- ACTIVITY
Filter the listing below, copying every line in which the word "defined" appears.

######

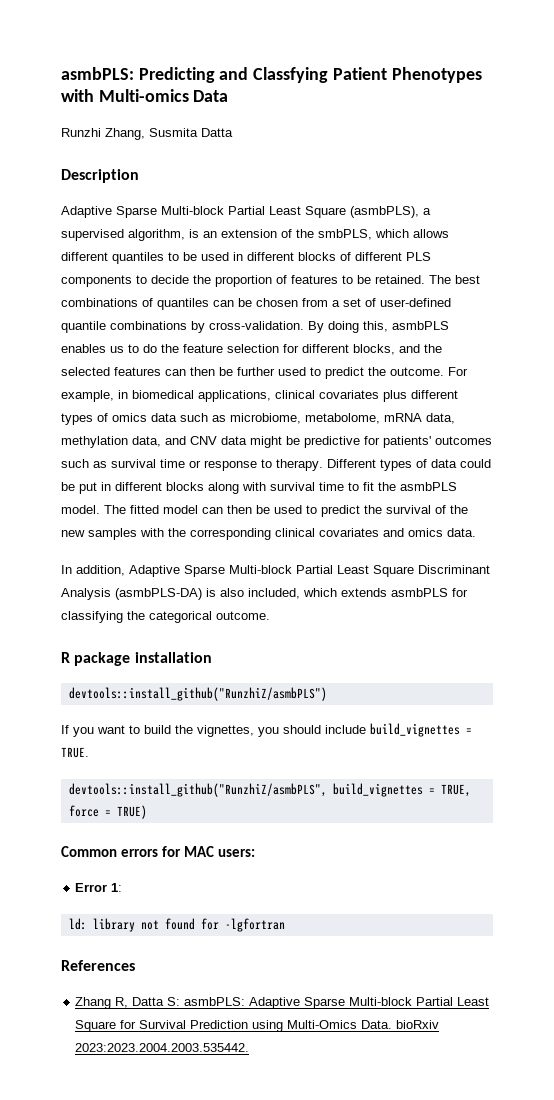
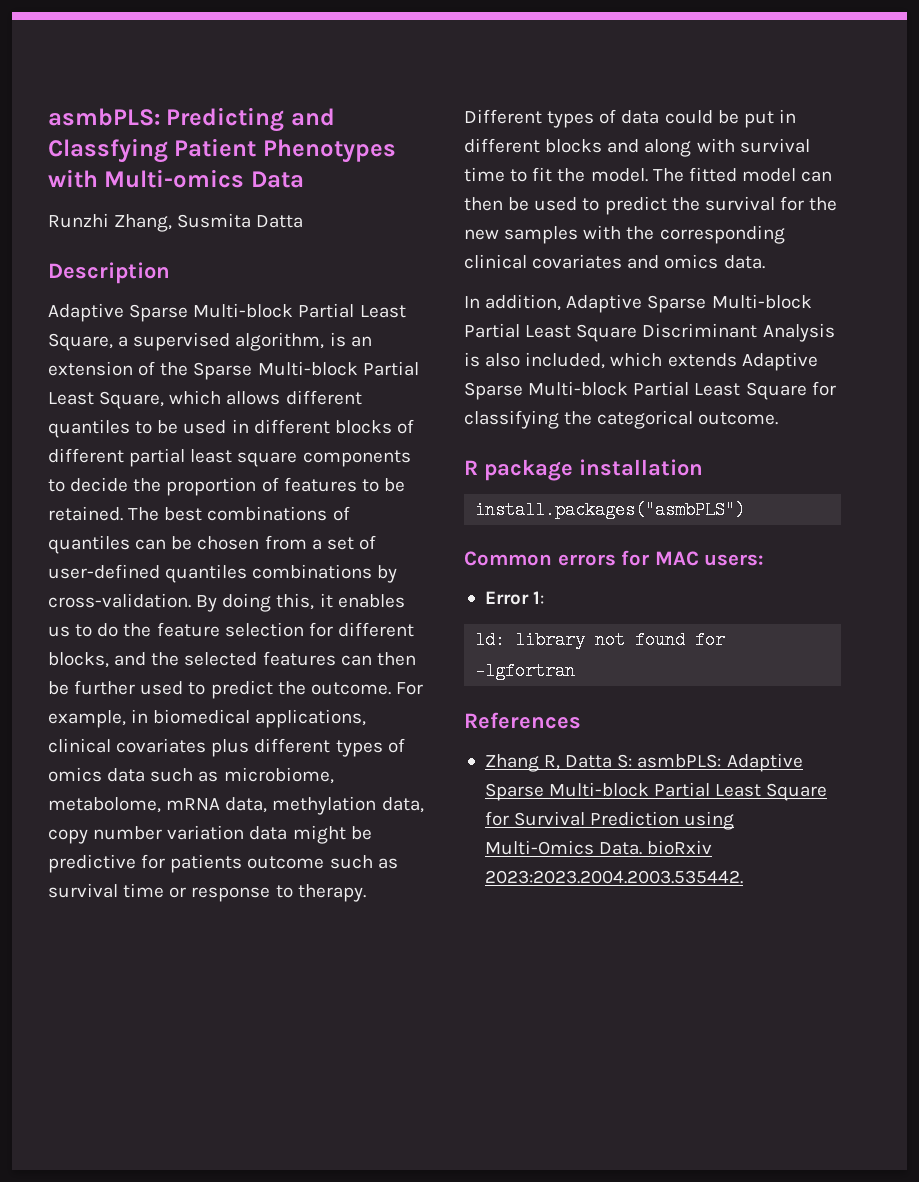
- Adaptive Sparse Multi-block Partial Least Square (asmbPLS), a supervised algorithm, is an extension of the smbPLS, which allows different quantiles to be used in different blocks of different PLS components to decide the proportion of features to be retained.
+ Adaptive Sparse Multi-block Partial Least Square, a supervised algorithm, is an extension of the Sparse Multi-block Partial Least Square, which allows different quantiles to be used in different blocks of different partial least square components to decide the proportion of features to be retained.
- The best combinations of quantiles can be chosen from a set of user-defined quantile combinations by cross-validation.
+ The best combinations of quantiles can be chosen from a set of user-defined quantiles combinations by cross-validation.
- By doing this, asmbPLS enables us to do the feature selection for different blocks, and the selected features can then be further used to predict the outcome.
+ By doing this, it enables us to do the feature selection for different blocks, and the selected features can then be further used to predict the outcome.
- For example, in biomedical applications, clinical covariates plus different types of omics data such as microbiome, metabolome, mRNA data, methylation data, and CNV data might be predictive for patients' outcomes such as survival time or response to therapy.
+ For example, in biomedical applications, clinical covariates plus different types of omics data such as microbiome, metabolome, mRNA data, methylation data, copy number variation data might be predictive for patients outcome such as survival time or response to therapy.
- Different types of data could be put in different blocks along with survival time to fit the asmbPLS model.
+ Different types of data could be put in different blocks and along with survival time to fit the model.
- The fitted model can then be used to predict the survival of the new samples with the corresponding clinical covariates and omics data.
+ The fitted model can then be used to predict the survival for the new samples with the corresponding clinical covariates and omics data.
- In addition, Adaptive Sparse Multi-block Partial Least Square Discriminant Analysis (asmbPLS-DA) is also included, which extends asmbPLS for classifying the categorical outcome.
+ In addition, Adaptive Sparse Multi-block Partial Least Square Discriminant Analysis is also included, which extends Adaptive Sparse Multi-block Partial Least Square for classifying the categorical outcome.
- devtools::install_github("RunzhiZ/asmbPLS")
- If you want to build the vignettes, you should include build_vignettes = TRUE.
- devtools::install_github("RunzhiZ/asmbPLS", build_vignettes = TRUE, force = TRUE)
+ install.packages("asmbPLS")

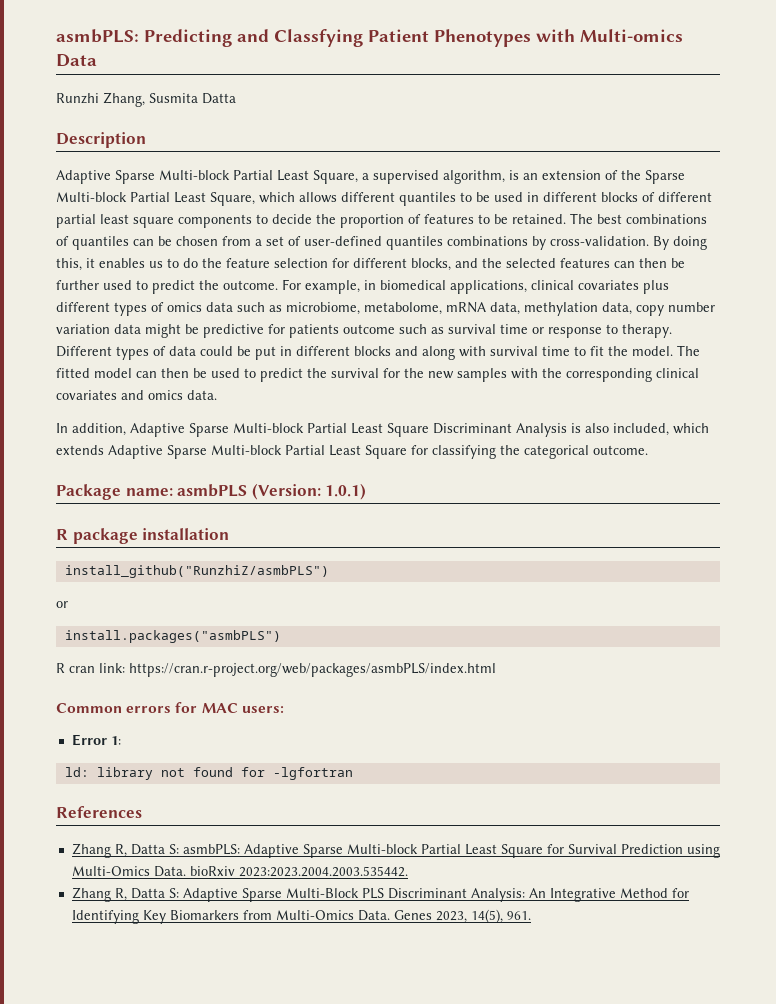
+ Package name: asmbPLS (Version: 1.0.1)
+ install_github("RunzhiZ/asmbPLS")
+ or
+ R cran link: https://cran.r-project.org/web/packages/asmbPLS/index.html
+ Zhang R, Datta S: Adaptive Sparse Multi-Block PLS Discriminant Analysis: An Integrative Method for Identifying Key Biomarkers from Multi-Omics Data. Genes 2023, 14(5), 961.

######

- EXPECTED OUTPUT
- The best combinations of quantiles can be chosen from a set of user-defined quantile combinations by cross-validation.
+ The best combinations of quantiles can be chosen from a set of user-defined quantiles combinations by cross-validation.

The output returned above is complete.